Barth Wilsey, scheduled to speak Wednesday at the NIH summit, has led research on marijuana and neuropathic pain as director of the University of California Center for Cannabis Research.

"The evidence is moderate," Wilsey said, referring to an analysis published in JAMA last year that evaluated 63 studies on THC, the most-researched molecular compound in marijuana, for treating pain.

Several of those studies, led by Wilsey and published in the Journal of Pain, found low doses of THC significantly reduced neuropathic pain.

In addition, results from a Canadian study published last year in the Journal of Pain found medical marijuana was mostly safe for treating chronic pain.

Recently in Jerusalem, 176 patients with chronic pain, many of whom got little relief from opioids, were given a 20-gram supply of marijuana every month for two years. The patients reported a "long-term improvement in pain scores" along with a "significant reduction in opioid use," according to researchers from the Hadassah-Hebrew University Medical Center. The study was published last month in the Clinical Journal for Pain.

No large-scale clinical trials have been conducted, in part because such trials are generally undertaken by pharmaceutical companies. Because marijuana remains a Schedule I drug under DEA rules, no company can market it for prescription use, though some prescription drugs do contain derivatives from cannabis.

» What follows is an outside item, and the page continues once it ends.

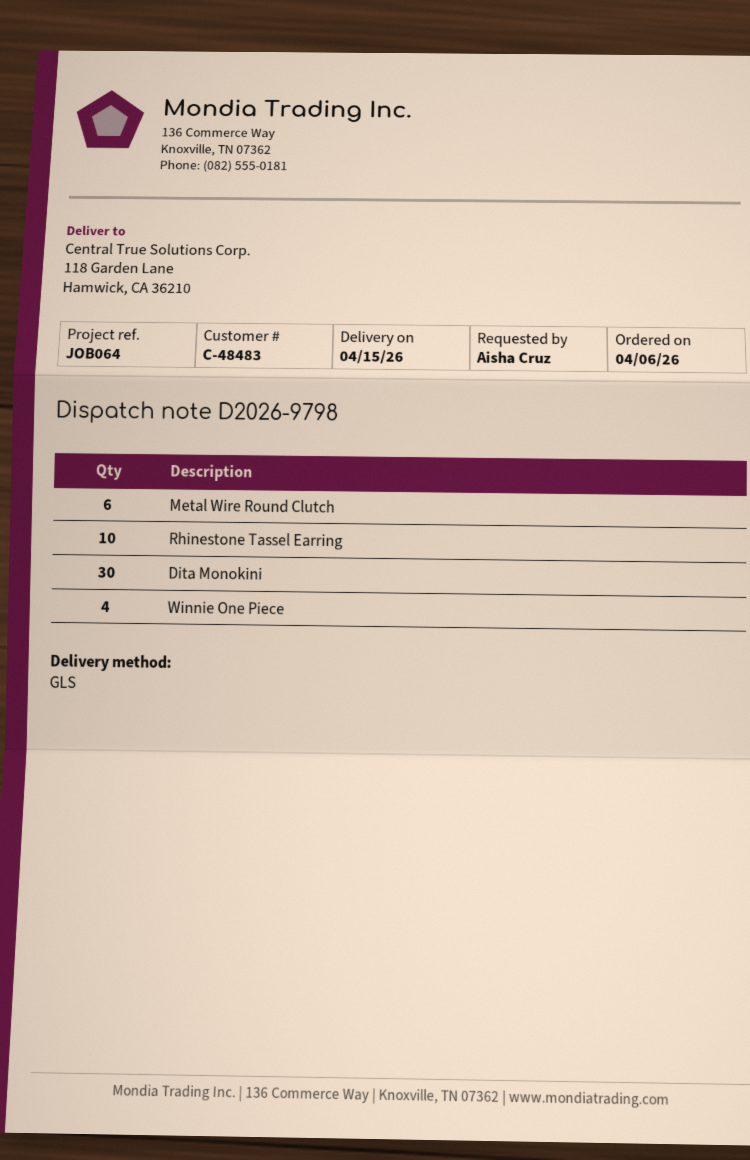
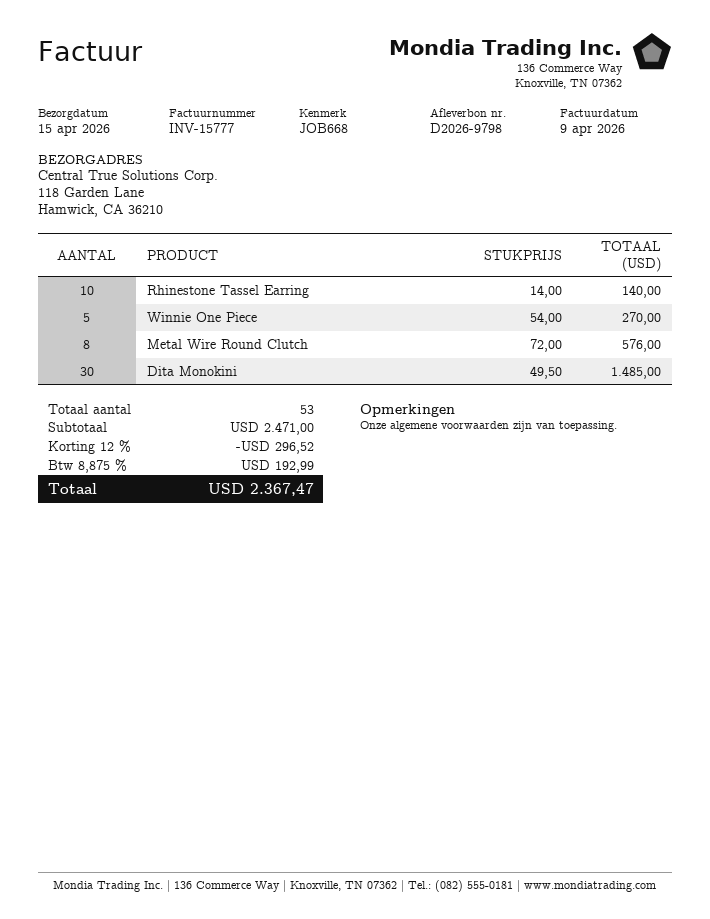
reference: JOB064 -> JOB668
Metal Wire Round Clutch: 6 -> 8
Winnie One Piece: 4 -> 5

The finding about marijuana's effect on opioid use echoes a 2014 study at Penn. The study, led by researchers at the Perelman School of Medicine, found states that legalized medical marijuana saw a 25 percent decrease in opioid-related deaths after the law was enacted.

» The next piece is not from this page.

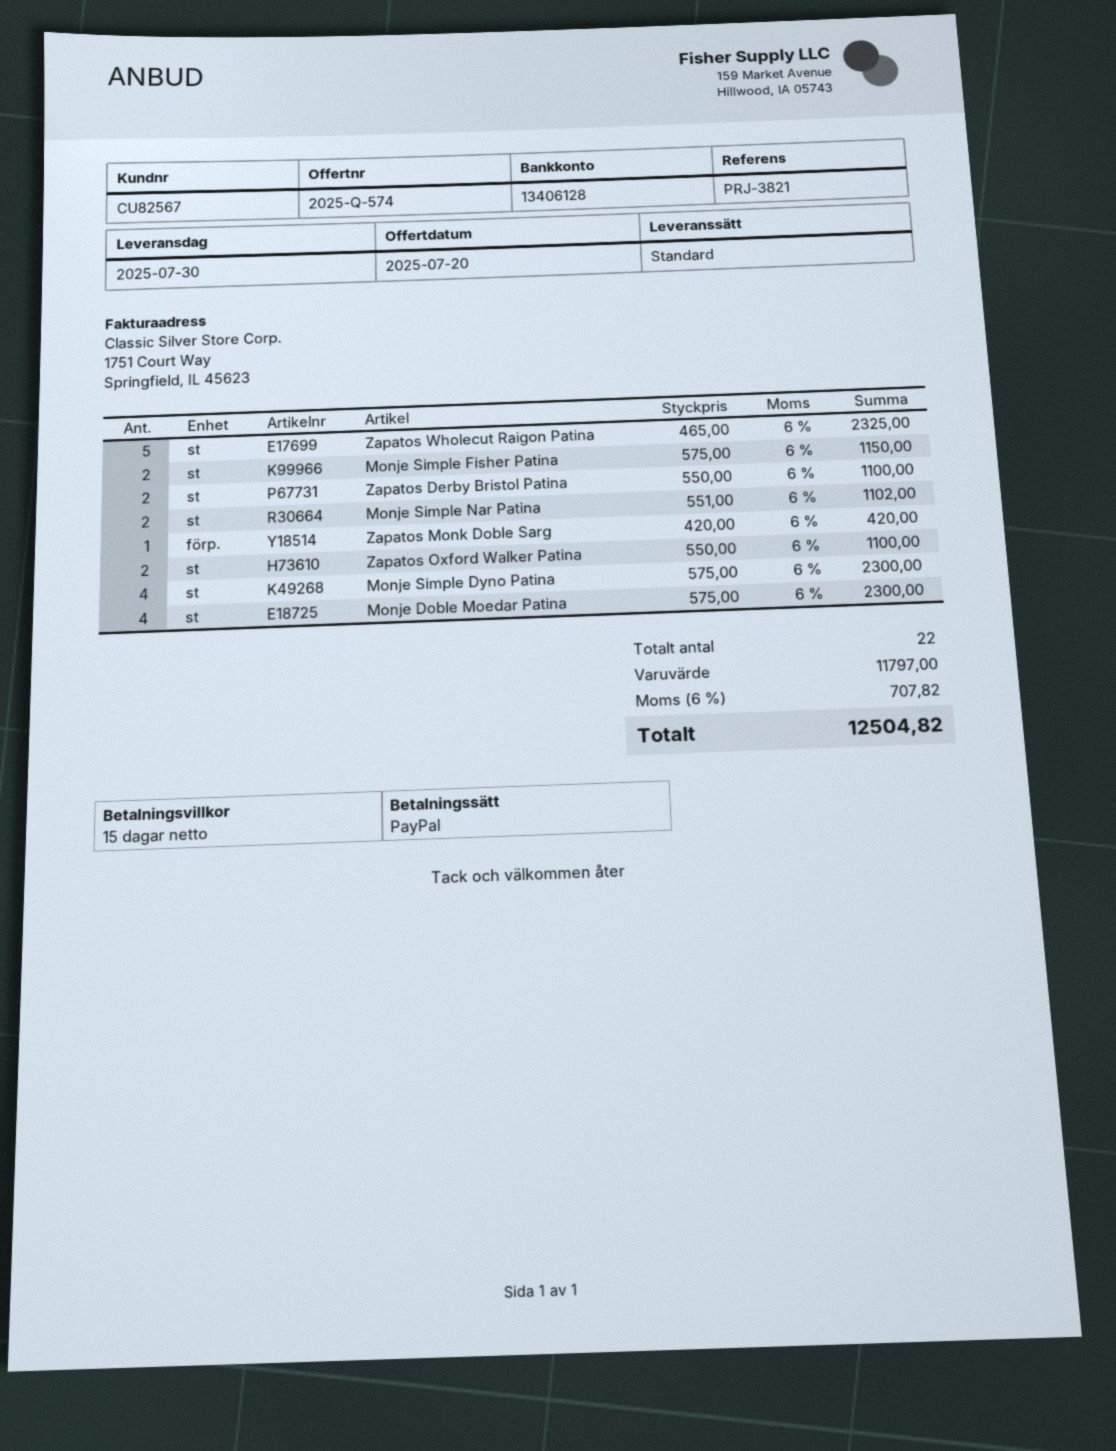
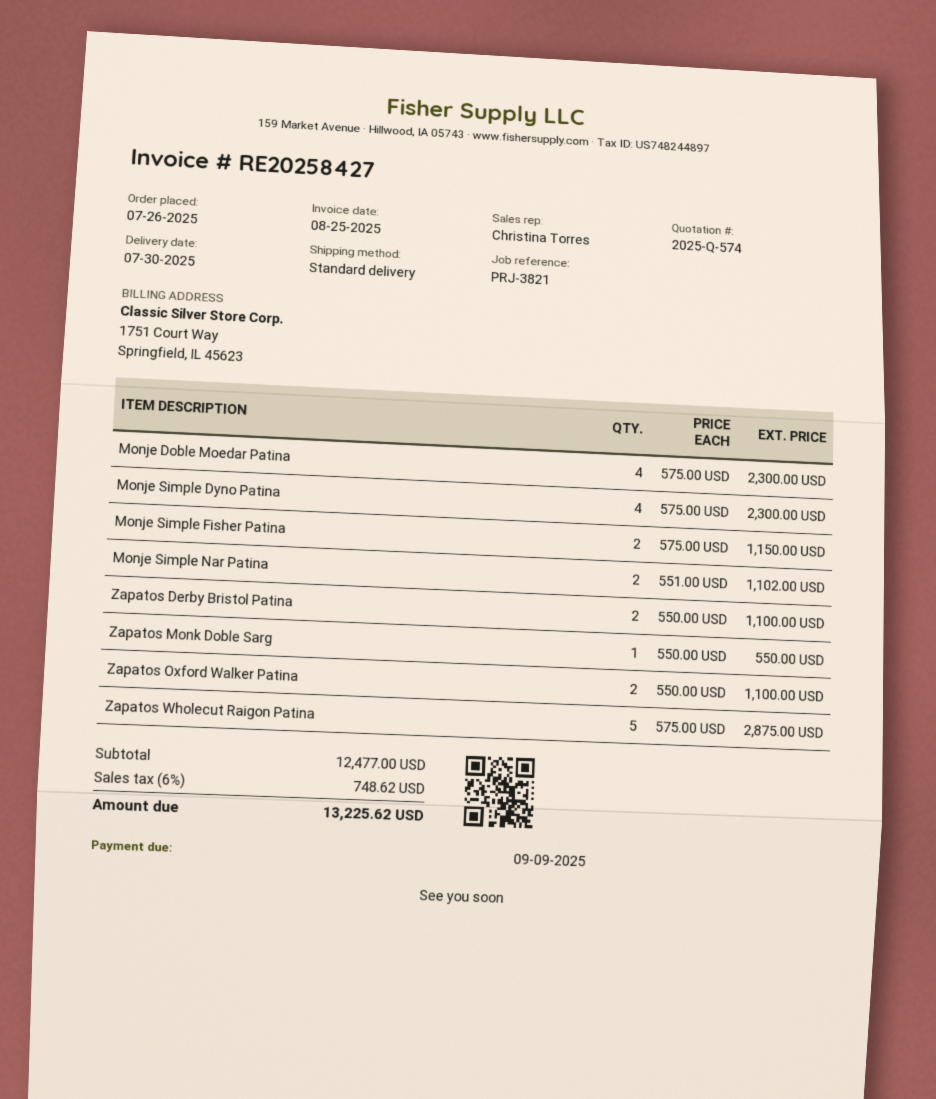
Zapatos Wholecut Raigon Patina: 5 x 465.00 = 2325.00 -> 5 x 575.00 = 2875.00
Zapatos Monk Doble Sarg: 1 x 420.00 = 420.00 -> 1 x 550.00 = 550.00
subtotal: 11797.00 -> 12477.00
tax: 6% = 707.82 -> 6% = 748.62
total: 12504.82 -> 13225.62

Wilsey said that though medical marijuana may help many people suffering from pain, and doesn't carry the risk of fatal overdose, it does not come without hazards.

In people with coronary artery disease, consuming it may increase the risk of heart attacks "because marijuana races the heart," he said.

An increasing number of studies indicate that in adolescents, pot can alter brain development. For some users, mental illnesses may become more acute.

"And pregnant women shouldn't touch it," Wilsey said. "There's evidence their offspring can suffer with lower academic achievement later in life.

"So there are a bunch of conditions."